■ EXERCISE BRIEF
The records underneath are to be printed in full and exactly, with no pictures carried over.

■ SOURCE MATERIAL
◇ ◇ ◇

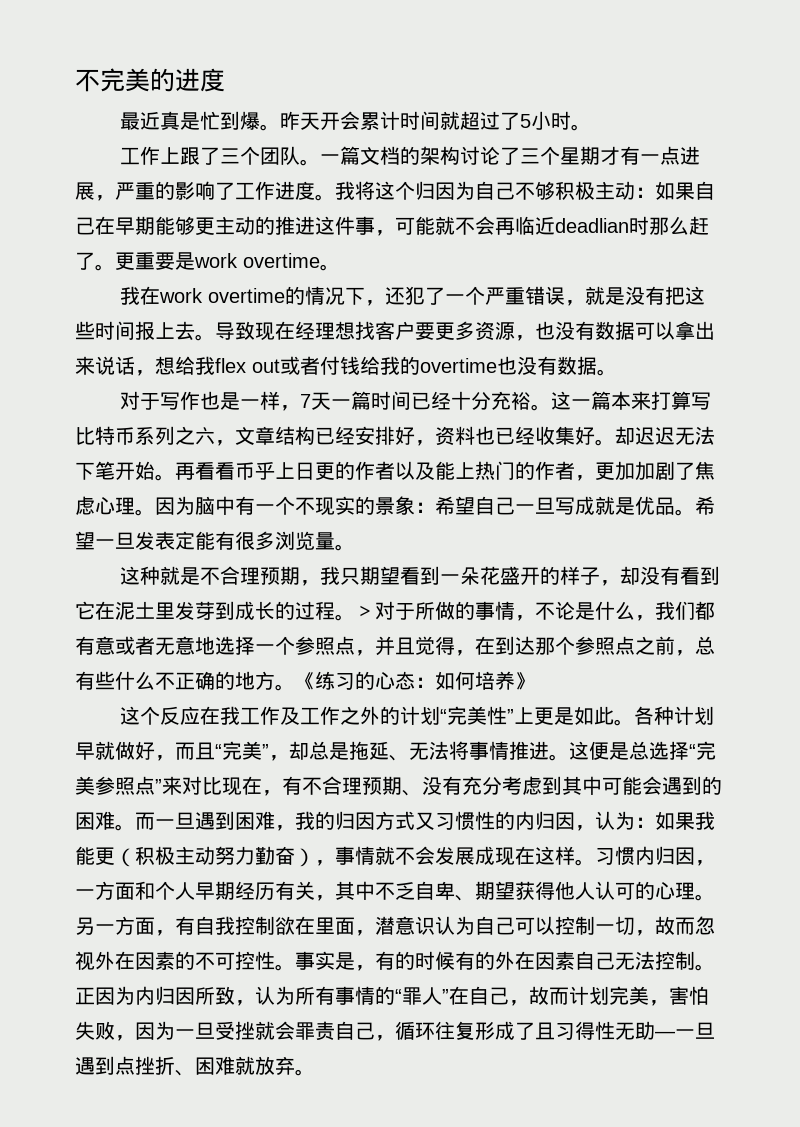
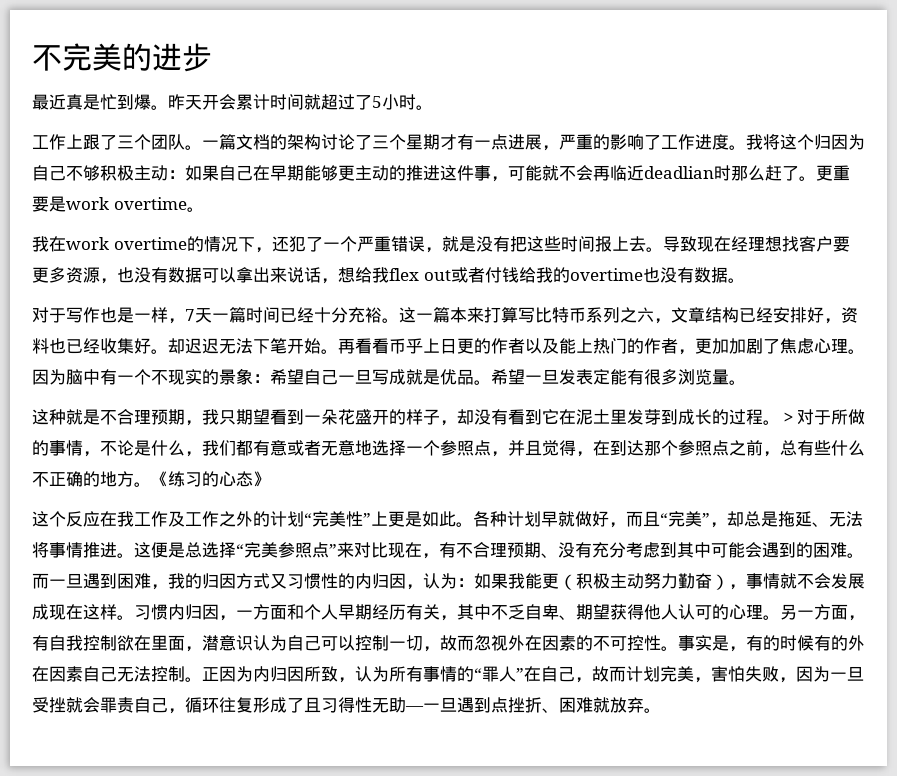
- 不完美的进度
+ 不完美的进步
- 《练习的心态：如何培养》
+ 《练习的心态》

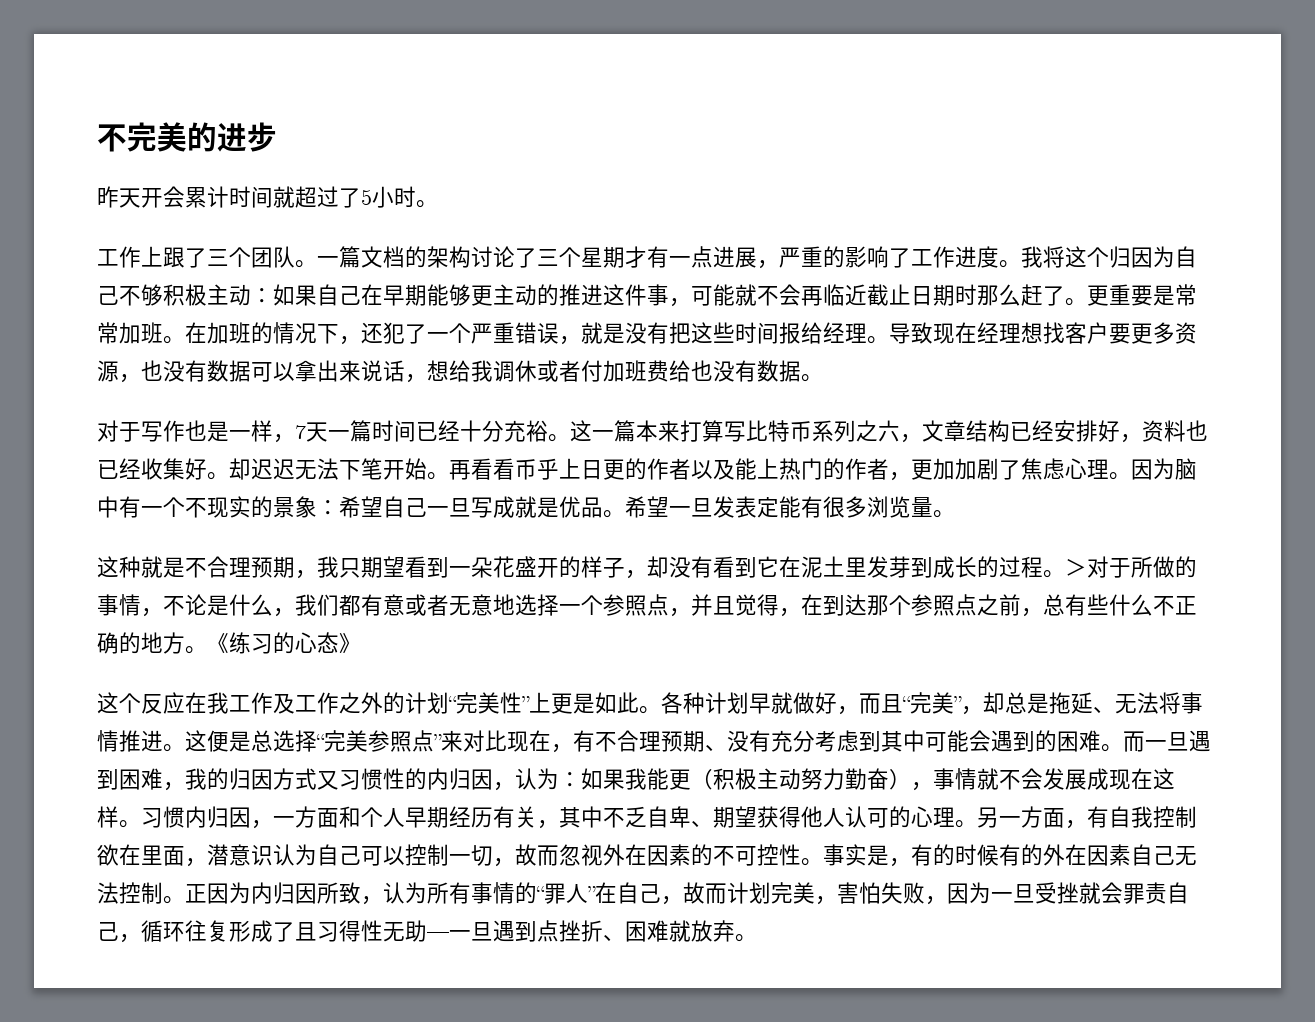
- 最近真是忙到爆。
- 我将这个归因为自己不够积极主动：如果自己在早期能够更主动的推进这件事，可能就不会再临近deadlian时那么赶了。
+ 我将这个归因为自己不够积极主动：如果自己在早期能够更主动的推进这件事，可能就不会再临近截止日期时那么赶了。
- 更重要是work overtime。
- 我在work overtime的情况下，还犯了一个严重错误，就是没有把这些时间报上去。
+ 更重要是常常加班。在加班的情况下，还犯了一个严重错误，就是没有把这些时间报给经理。
- 导致现在经理想找客户要更多资源，也没有数据可以拿出来说话，想给我flex out或者付钱给我的overtime也没有数据。
+ 导致现在经理想找客户要更多资源，也没有数据可以拿出来说话，想给我调休或者付加班费给也没有数据。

◇ ◇ ◇

■ EXPECTED ANSWER
- 不完美的进度
+ 不完美的进步
- 《练习的心态：如何培养》
+ 《练习的心态》

- 最近真是忙到爆。
- 我将这个归因为自己不够积极主动：如果自己在早期能够更主动的推进这件事，可能就不会再临近deadlian时那么赶了。
+ 我将这个归因为自己不够积极主动：如果自己在早期能够更主动的推进这件事，可能就不会再临近截止日期时那么赶了。
- 更重要是work overtime。
- 我在work overtime的情况下，还犯了一个严重错误，就是没有把这些时间报上去。
+ 更重要是常常加班。在加班的情况下，还犯了一个严重错误，就是没有把这些时间报给经理。
- 导致现在经理想找客户要更多资源，也没有数据可以拿出来说话，想给我flex out或者付钱给我的overtime也没有数据。
+ 导致现在经理想找客户要更多资源，也没有数据可以拿出来说话，想给我调休或者付加班费给也没有数据。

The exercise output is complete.